The temple of Artemis Orthasia, protector of small children, stands in the small valley of Kotilon, at an altitude of 1230 metres, on the highest peak of Mt. Kotilion, north-east of the temple of Apollo Epikourios. The temple was erected in the Archaic period along with another temple dedicated to Aphrodite, possibly by poor Phigaleians from Bassae, which accounts for the poor construction technique. The finds from this area (bronze mirrors, terracotta female busts and the bones of sacrificial animals) indicate that both temples were used throughout the Archaic and Classical periods and were abandoned in the third century BC.

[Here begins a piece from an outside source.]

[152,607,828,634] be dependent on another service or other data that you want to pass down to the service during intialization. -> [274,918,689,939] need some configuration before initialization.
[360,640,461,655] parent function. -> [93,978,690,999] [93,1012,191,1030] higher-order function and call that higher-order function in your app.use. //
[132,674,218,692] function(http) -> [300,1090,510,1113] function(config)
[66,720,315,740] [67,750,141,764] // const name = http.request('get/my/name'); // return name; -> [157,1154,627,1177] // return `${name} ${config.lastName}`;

The larger temple of Artemis stands to the south of the temple of Aphrodite. It has a cella and pronaos, and its walls were built of roughly cut stone bonded with clay. There are no traces of columns or sculptural decoration. Like the temple of Apollo, it is orientated north-south instead of the usual east-west of ancient temples, possibly due to a local Arcadian tradition. North of the temple is a low limestone pedestal, which may have supported a cult statue. An emancipation inscription engraved on a bronze plaque found at the temple's southeast corner, mentions the worship of Artemis Orthasia, Apollo Vassitas and Pan Sinois.
The temple was explored in 1902-3 by P. Kavvadias and K. Kourouniotis, then Ephor of antiquities, who identified the monument on the basis of Pausanias's description (8, 41, 10).